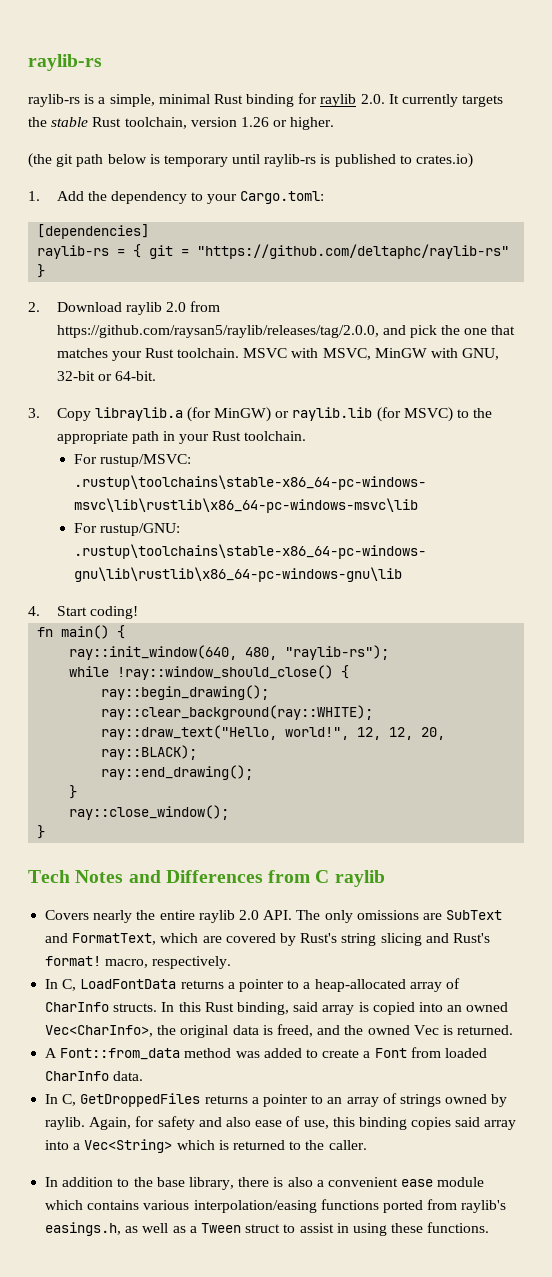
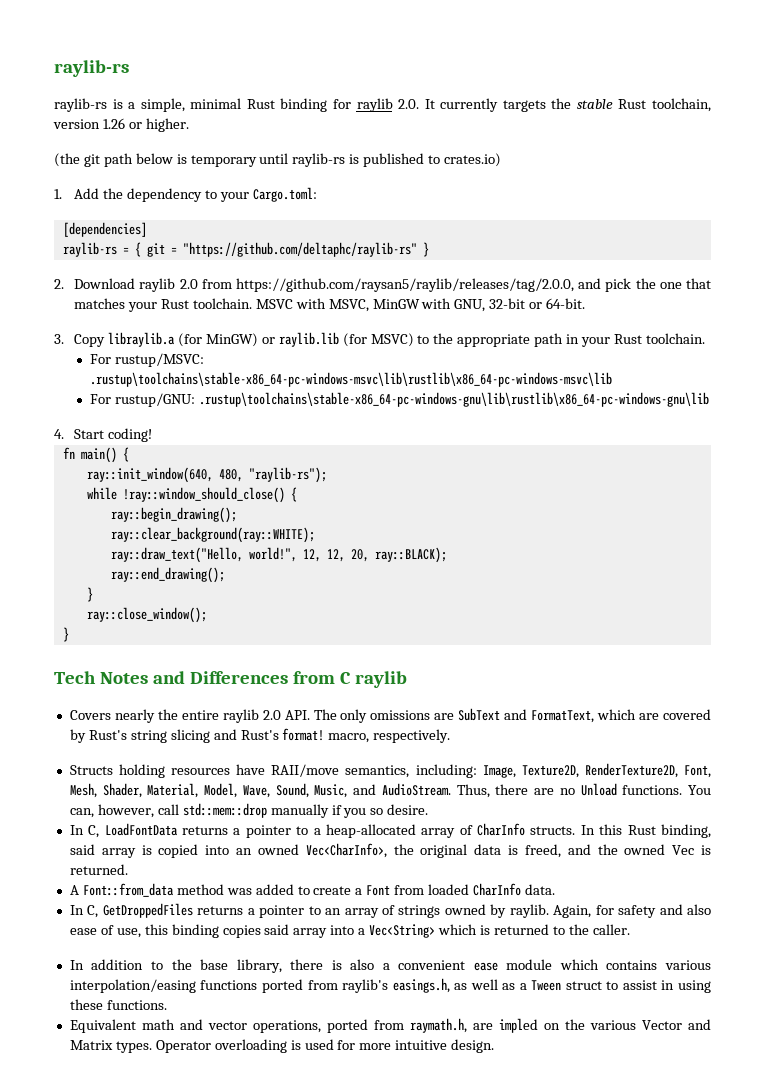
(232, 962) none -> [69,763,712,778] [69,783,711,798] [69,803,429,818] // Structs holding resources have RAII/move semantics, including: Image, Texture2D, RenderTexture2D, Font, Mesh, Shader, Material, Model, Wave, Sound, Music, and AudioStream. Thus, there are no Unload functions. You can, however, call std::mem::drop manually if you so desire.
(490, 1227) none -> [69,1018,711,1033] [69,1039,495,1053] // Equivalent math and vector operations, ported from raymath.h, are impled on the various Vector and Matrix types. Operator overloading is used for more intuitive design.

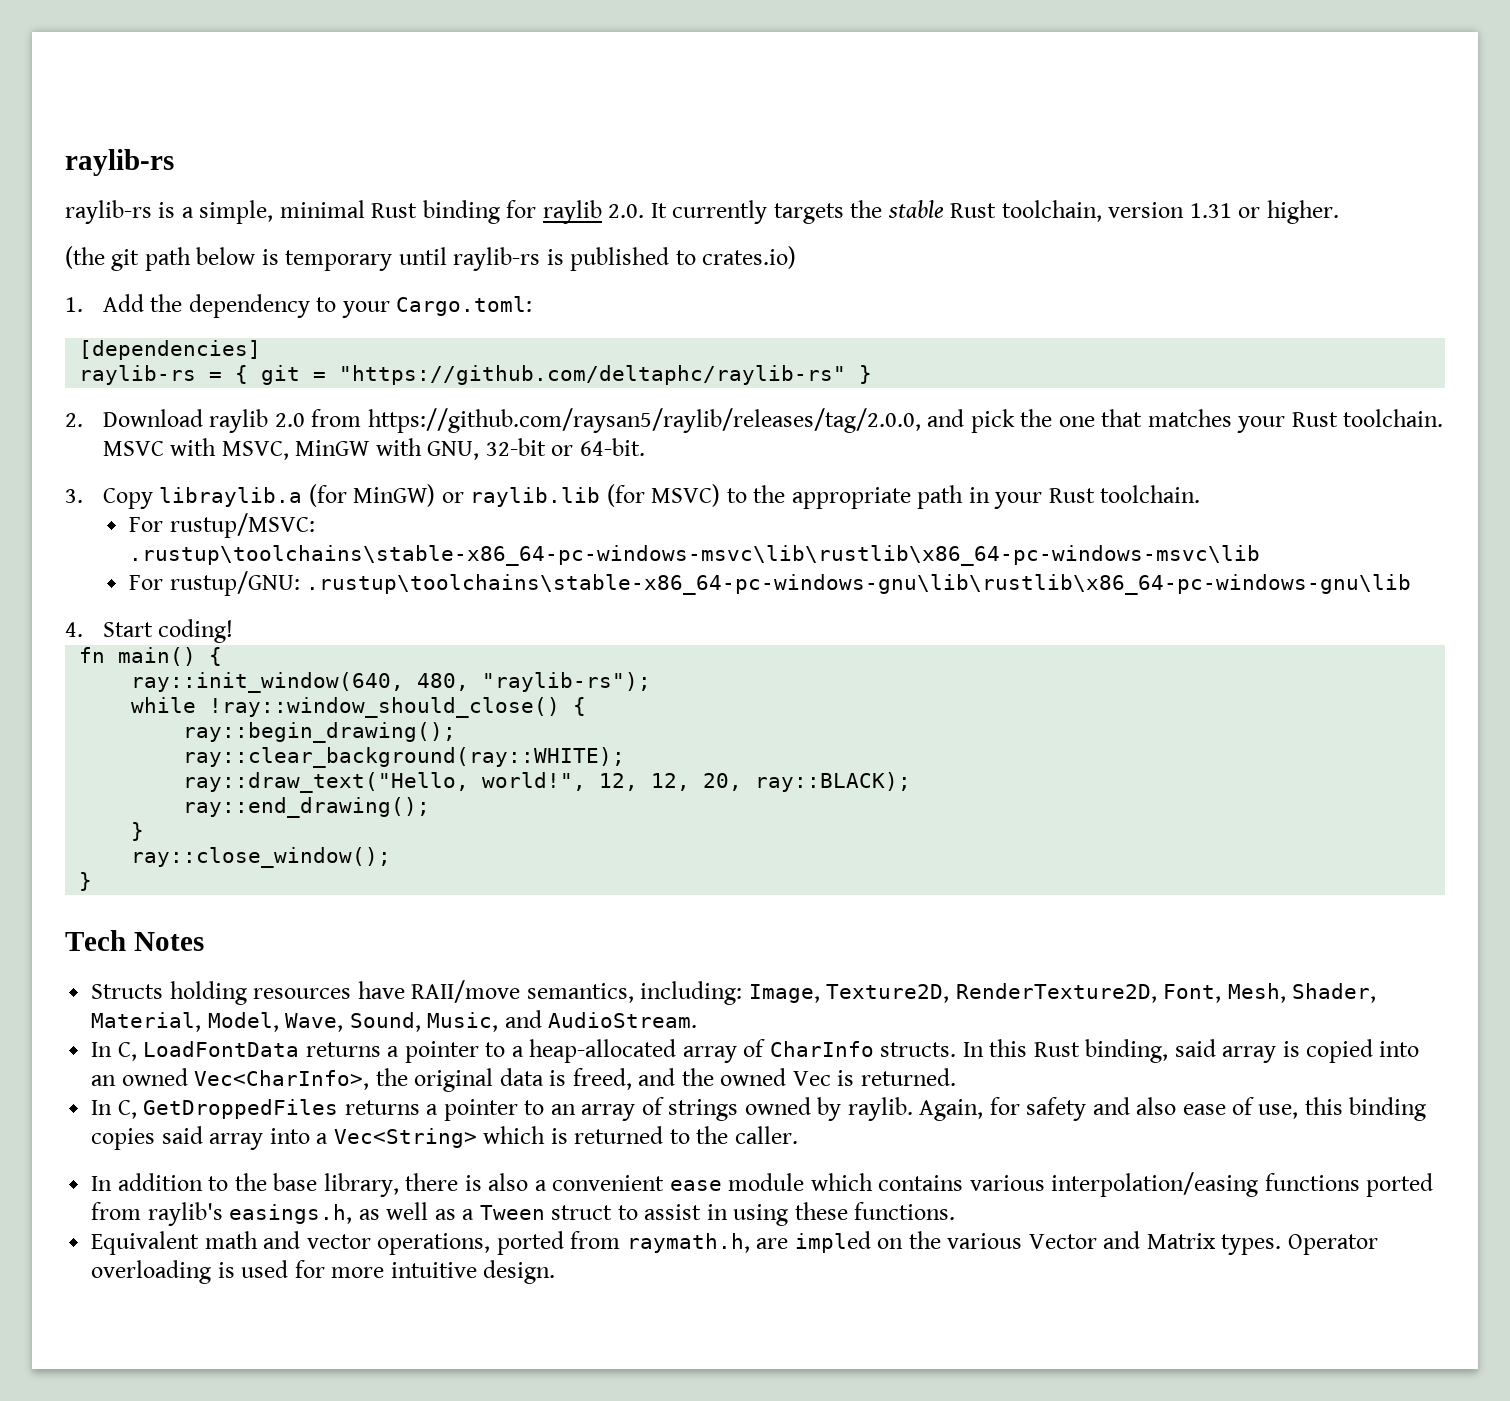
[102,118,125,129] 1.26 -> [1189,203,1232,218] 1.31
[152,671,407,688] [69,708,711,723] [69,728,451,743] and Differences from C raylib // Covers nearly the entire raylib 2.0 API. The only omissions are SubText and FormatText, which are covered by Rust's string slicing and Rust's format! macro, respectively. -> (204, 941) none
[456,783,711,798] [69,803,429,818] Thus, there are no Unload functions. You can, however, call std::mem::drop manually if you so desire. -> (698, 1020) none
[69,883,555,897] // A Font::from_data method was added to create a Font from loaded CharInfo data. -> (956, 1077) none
==
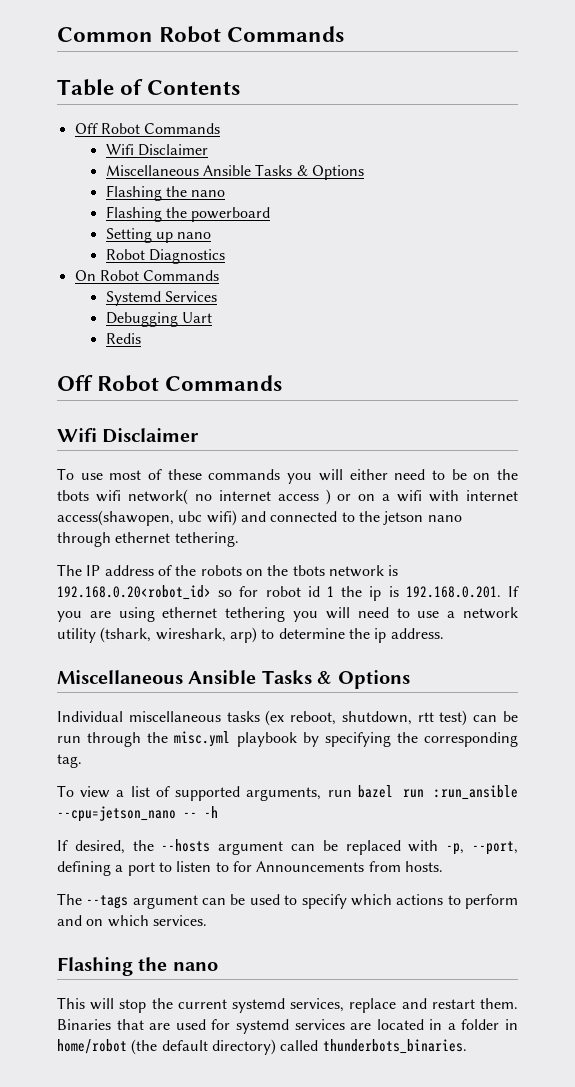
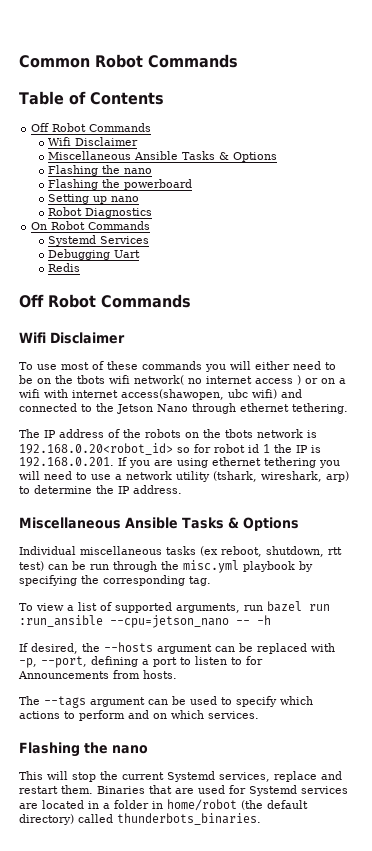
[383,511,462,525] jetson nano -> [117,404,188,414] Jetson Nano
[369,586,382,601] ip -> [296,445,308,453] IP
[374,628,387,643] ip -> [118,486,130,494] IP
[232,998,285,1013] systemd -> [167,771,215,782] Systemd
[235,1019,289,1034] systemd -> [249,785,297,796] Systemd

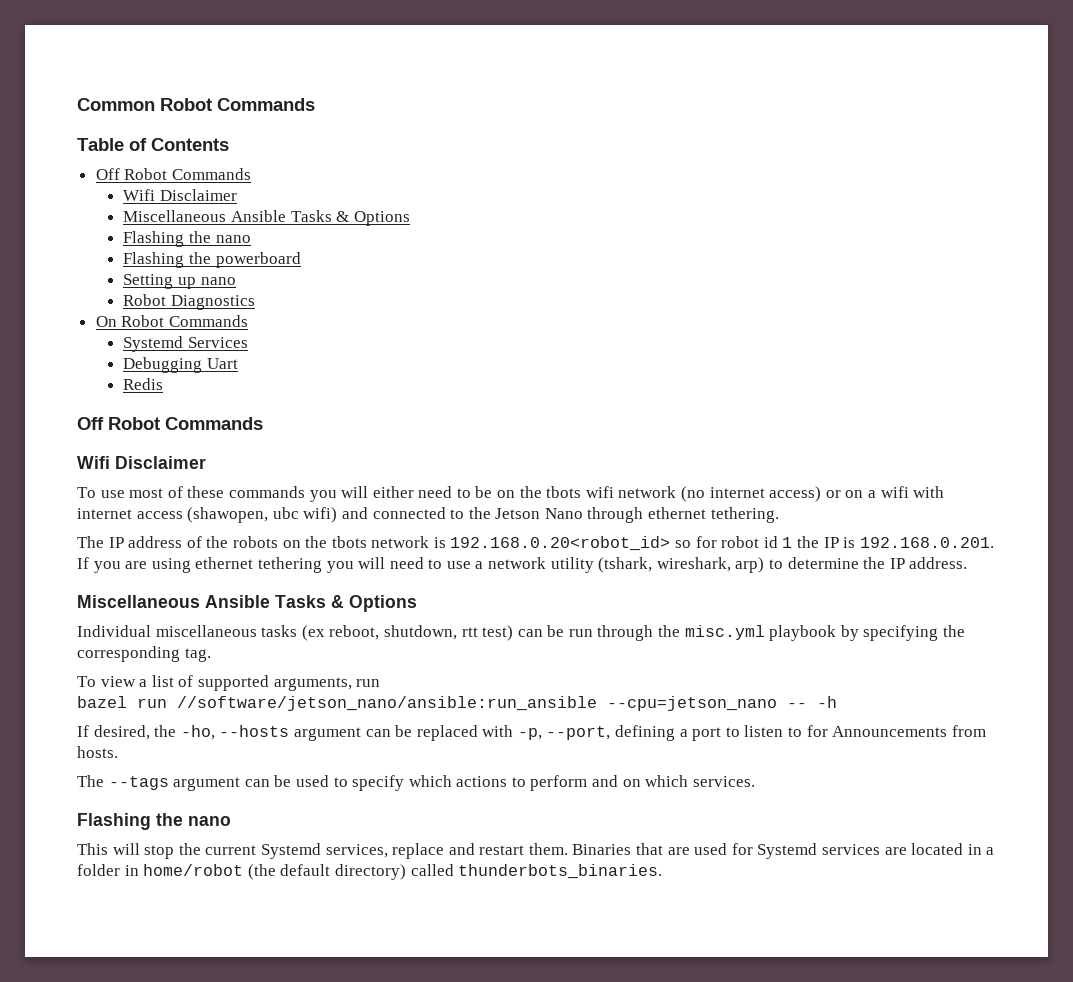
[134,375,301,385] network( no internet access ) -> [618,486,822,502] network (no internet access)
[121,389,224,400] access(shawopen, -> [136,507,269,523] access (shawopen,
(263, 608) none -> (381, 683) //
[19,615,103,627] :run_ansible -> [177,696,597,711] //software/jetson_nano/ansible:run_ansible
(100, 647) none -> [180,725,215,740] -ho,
--
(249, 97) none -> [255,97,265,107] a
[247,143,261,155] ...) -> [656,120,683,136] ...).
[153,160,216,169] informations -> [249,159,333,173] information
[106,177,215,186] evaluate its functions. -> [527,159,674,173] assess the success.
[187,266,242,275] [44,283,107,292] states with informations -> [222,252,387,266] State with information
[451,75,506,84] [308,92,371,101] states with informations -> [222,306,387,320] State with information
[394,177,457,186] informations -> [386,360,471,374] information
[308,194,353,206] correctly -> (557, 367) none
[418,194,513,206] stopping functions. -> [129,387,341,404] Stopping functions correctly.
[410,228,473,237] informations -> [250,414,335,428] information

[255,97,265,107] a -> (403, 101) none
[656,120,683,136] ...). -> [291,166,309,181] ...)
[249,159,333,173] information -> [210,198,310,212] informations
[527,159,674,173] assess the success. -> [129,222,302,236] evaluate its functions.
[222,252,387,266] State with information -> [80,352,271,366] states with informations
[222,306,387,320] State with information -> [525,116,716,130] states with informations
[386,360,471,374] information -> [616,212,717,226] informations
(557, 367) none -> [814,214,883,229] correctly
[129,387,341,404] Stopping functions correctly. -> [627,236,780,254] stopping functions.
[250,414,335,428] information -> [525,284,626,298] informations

[WHAT NEEDS TO BE DONE]: From the entries above, print the lines beginning at the one with "[153,160,216,169] informations ->" and stopping after the one with "[308,194,353,206] correctly ->", exactly as written and with nothing else.

[WRITTEN RESPONSE]:
[153,160,216,169] informations -> [249,159,333,173] information
[106,177,215,186] evaluate its functions. -> [527,159,674,173] assess the success.
[187,266,242,275] [44,283,107,292] states with informations -> [222,252,387,266] State with information
[451,75,506,84] [308,92,371,101] states with informations -> [222,306,387,320] State with information
[394,177,457,186] informations -> [386,360,471,374] information
[308,194,353,206] correctly -> (557, 367) none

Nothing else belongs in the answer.